Beginning in the election month, we observe references of Biden rise quickly, while “Trump” falls off the list totally in March, and attention to migrant children rises with “border.”

Since the election, “Biden” has taken the lead, but the attention didn’t build up until the start of 2021 when “crisis” and “surge” began to dominate the media.

To see which words in the articles might have greater meaning, we have used TF-IDF again, which evaluates both the value of a term in the document (in this example, a specific news story) and its relevance in the whole corpus, with the all-too-common words weighted less.

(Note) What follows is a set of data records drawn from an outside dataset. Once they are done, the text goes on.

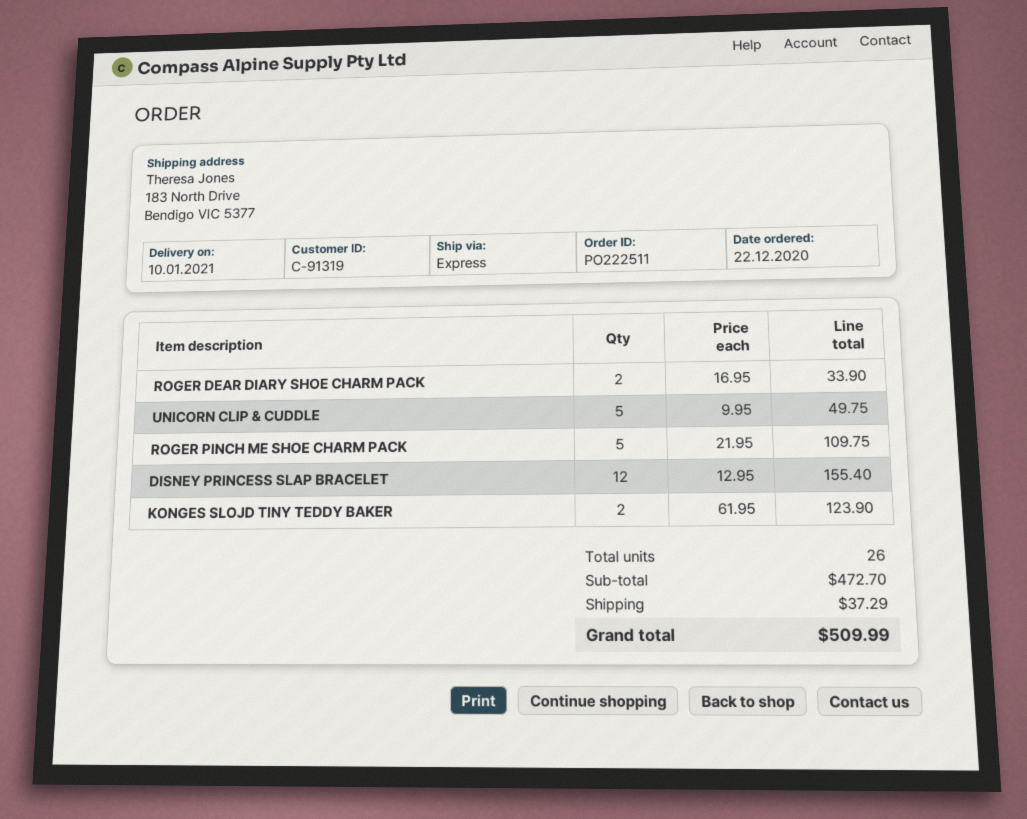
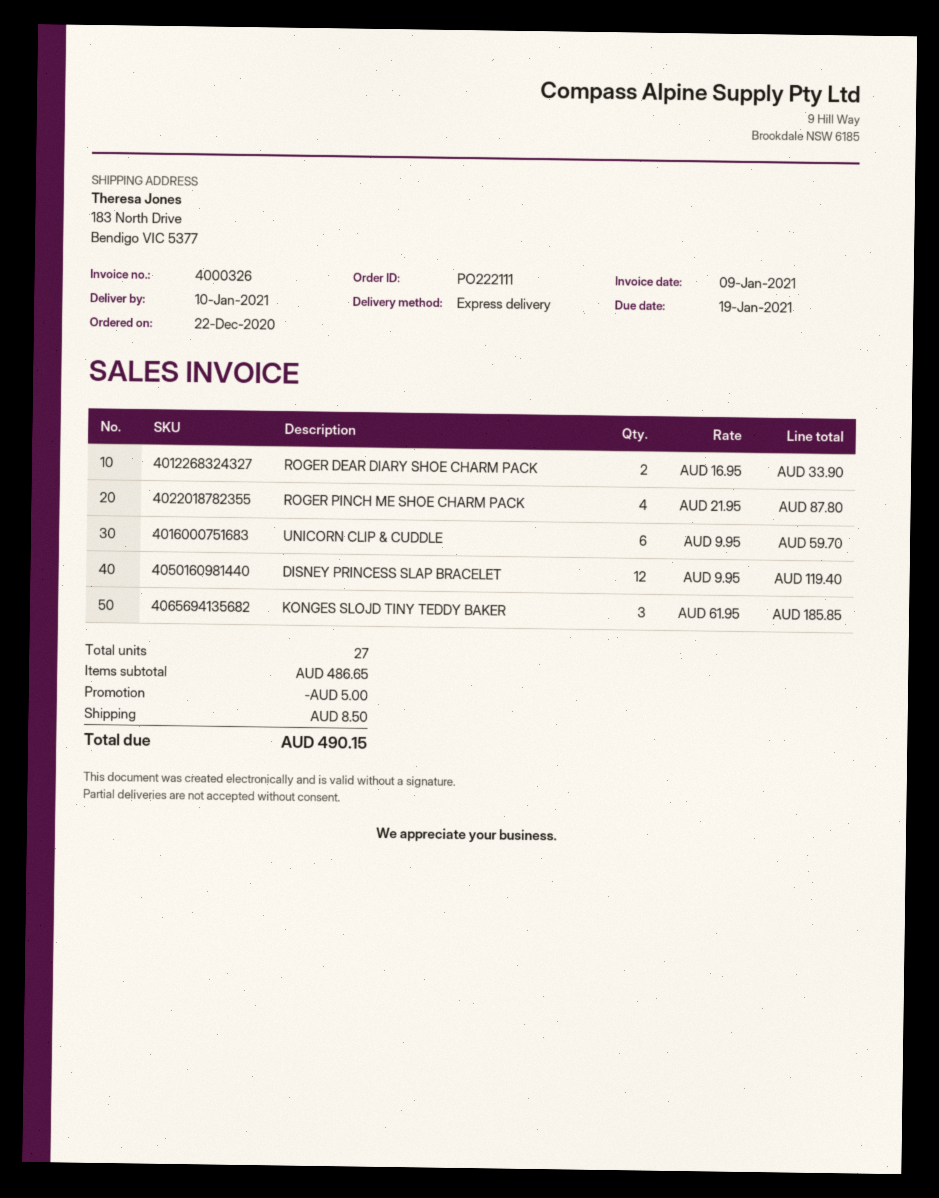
order number: PO222511 -> PO222111
UNICORN CLIP & CUDDLE: 5 x 9.95 = 49.75 -> 6 x 9.95 = 59.70
ROGER PINCH ME SHOE CHARM PACK: 5 x 21.95 = 109.75 -> 4 x 21.95 = 87.80
DISNEY PRINCESS SLAP BRACELET: 12 x 12.95 = 155.40 -> 12 x 9.95 = 119.40
KONGES SLOJD TINY TEDDY BAKER: 2 x 61.95 = 123.90 -> 3 x 61.95 = 185.85
total quantity: 26 -> 27
subtotal: 472.70 -> 486.65
discount: none -> 5.00
shipping: 37.29 -> 8.50
total: 509.99 -> 490.15

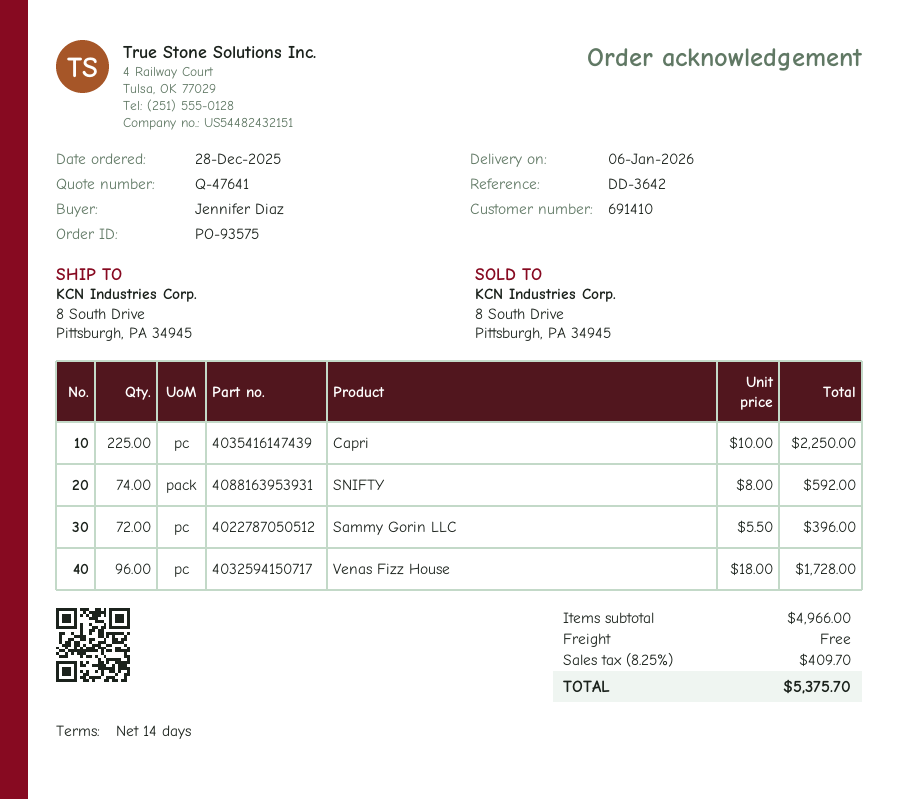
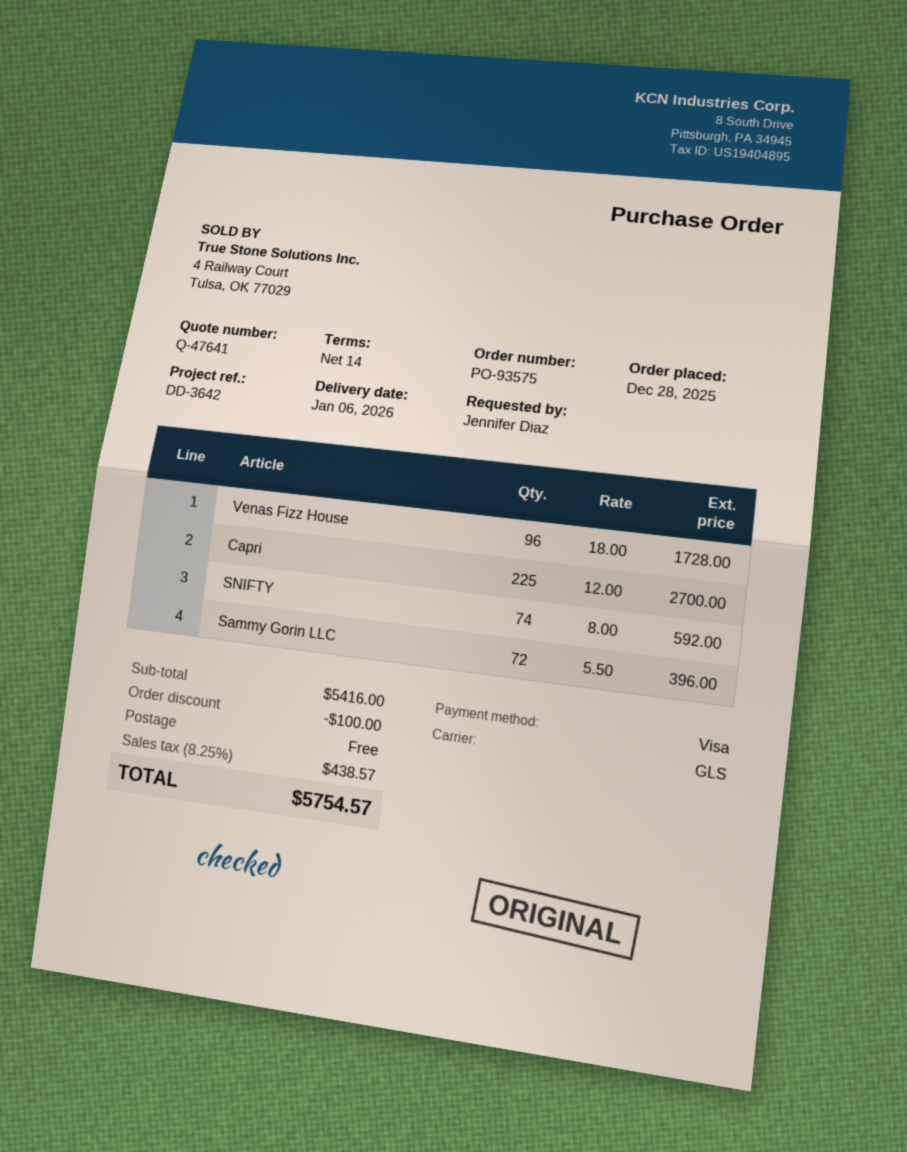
Capri: 225 x 10.00 = 2250.00 -> 225 x 12.00 = 2700.00
subtotal: 4966.00 -> 5416.00
discount: none -> 100.00
tax: 8.25% = 409.70 -> 8.25% = 438.57
total: 5375.70 -> 5754.57

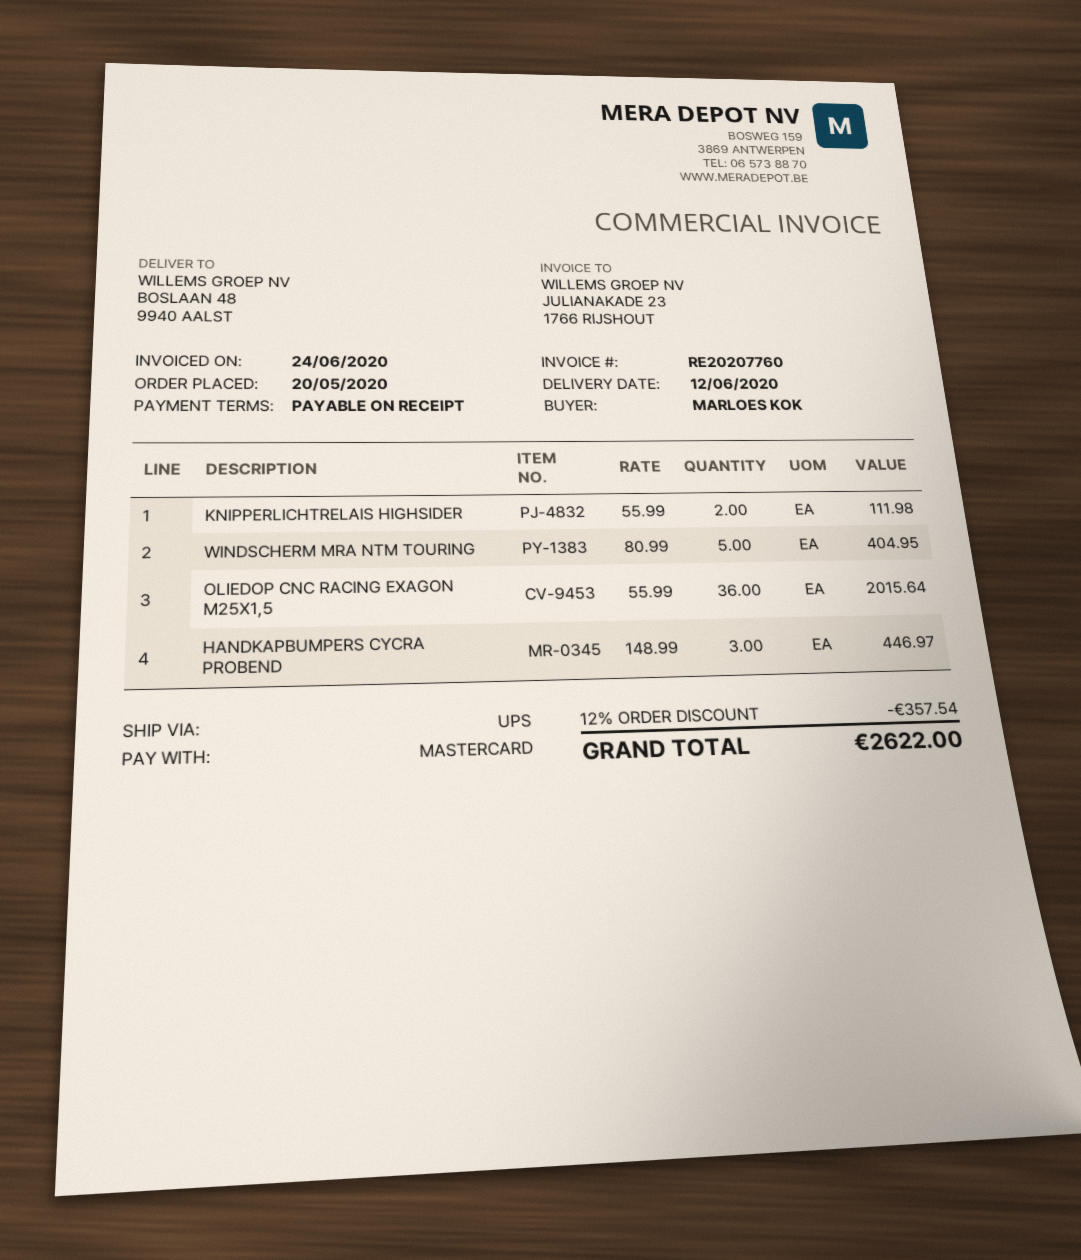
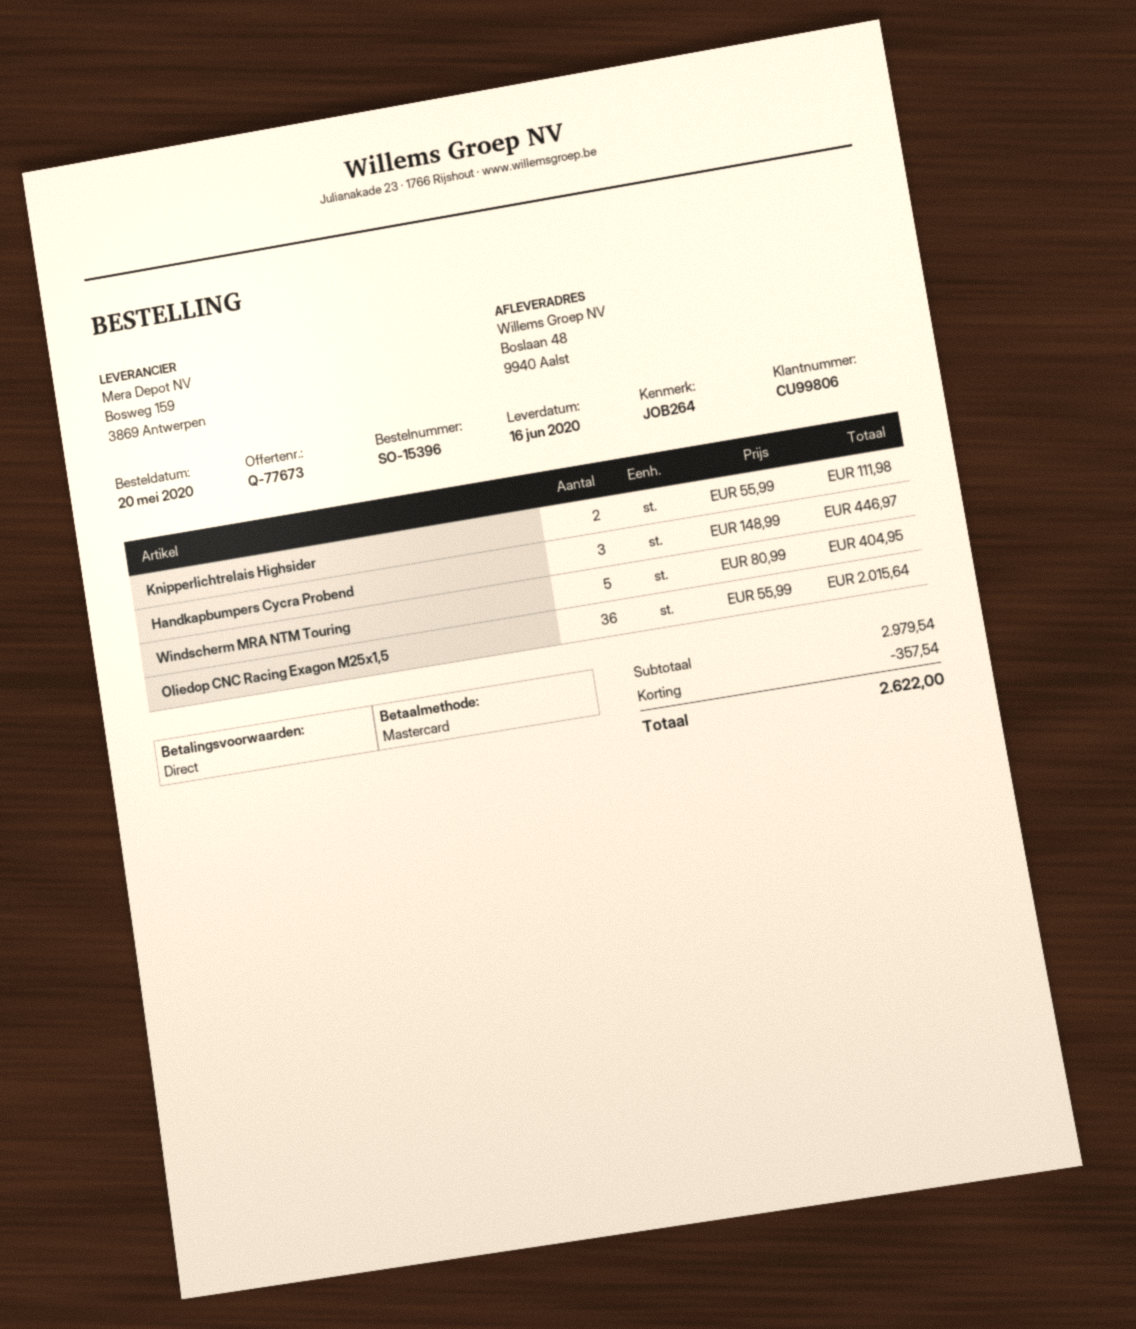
delivery date: 2020-06-12 -> 2020-06-16

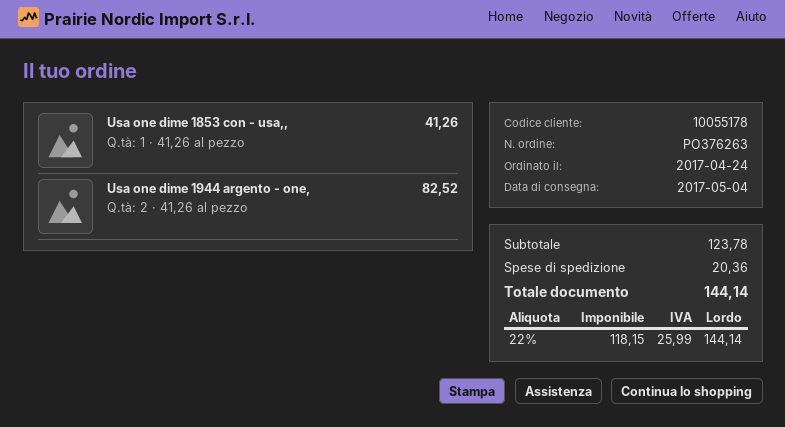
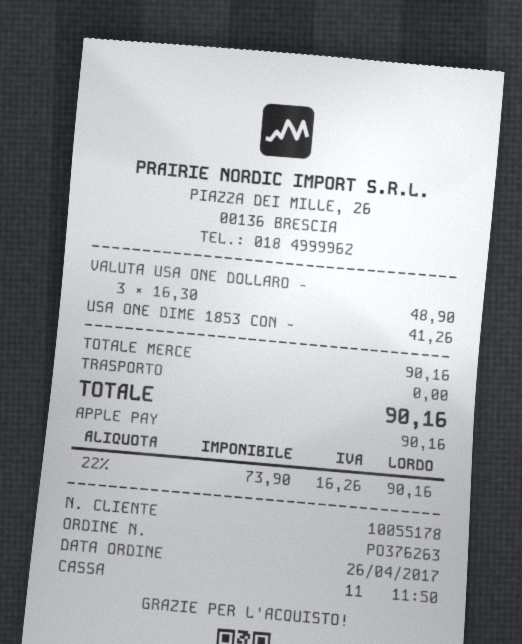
order date: 2017-04-24 -> 2017-04-26
Usa one dime 1944 argento - one,: 2 x 41.26 = 82.52 -> none
VALUTA USA ONE DOLLARO -: none -> 3 x 16.30 = 48.90
subtotal: 123.78 -> 90.16
shipping: 20.36 -> 0.00
net: 118.15 -> 73.90
tax: 22% = 25.99 -> 22% = 16.26
total: 144.14 -> 90.16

We also threw in some stops to the mix.

There are various ways to achieve this, but in this case, we tried to pool the top ten terms (ordered by their TF-IDF weights) across articles to analyze the differences in each publication’s total vocabulary.

We might notice the similarities in keywords this way:

We may utilize — to see which words were adopted by one but not the other.

As shown by the above analysis, Fox News’ keywords include arrest, caravan, legally questionable, wall, Latino, and various states such as Arizona and Texas, whereas CNN’s keywords included American, Black, China, White, Latino, women, campaign, protest, and worker, which did not appear as made a significant impact for Fox News.

Sentiment analysis, topic detection, or more specific content analysis, such as comparing organizations nouns, modals, quotations, or lexical diversity, could be used as a further step.

For any Queries, contact 3i Data scraping!!

Originally published at https://www.3idatascraping.com.

--

--

3i Data Scraping is an Experienced Web Scraping Service Provider in the USA. We offering a Complete Range of Data Extraction from Websites and Online Outsource.

Get the Medium app

A button that says 'Download on the App Store', and if clicked it will lead you to the iOS App store
A button that says 'Get it on, Google Play', and if clicked it will lead you to the Google Play store
Data Scraping Services and Data Extraction

3i Data Scraping is an Experienced Web Scraping Service Provider in the USA. We offering a Complete Range of Data Extraction from Websites and Online Outsource.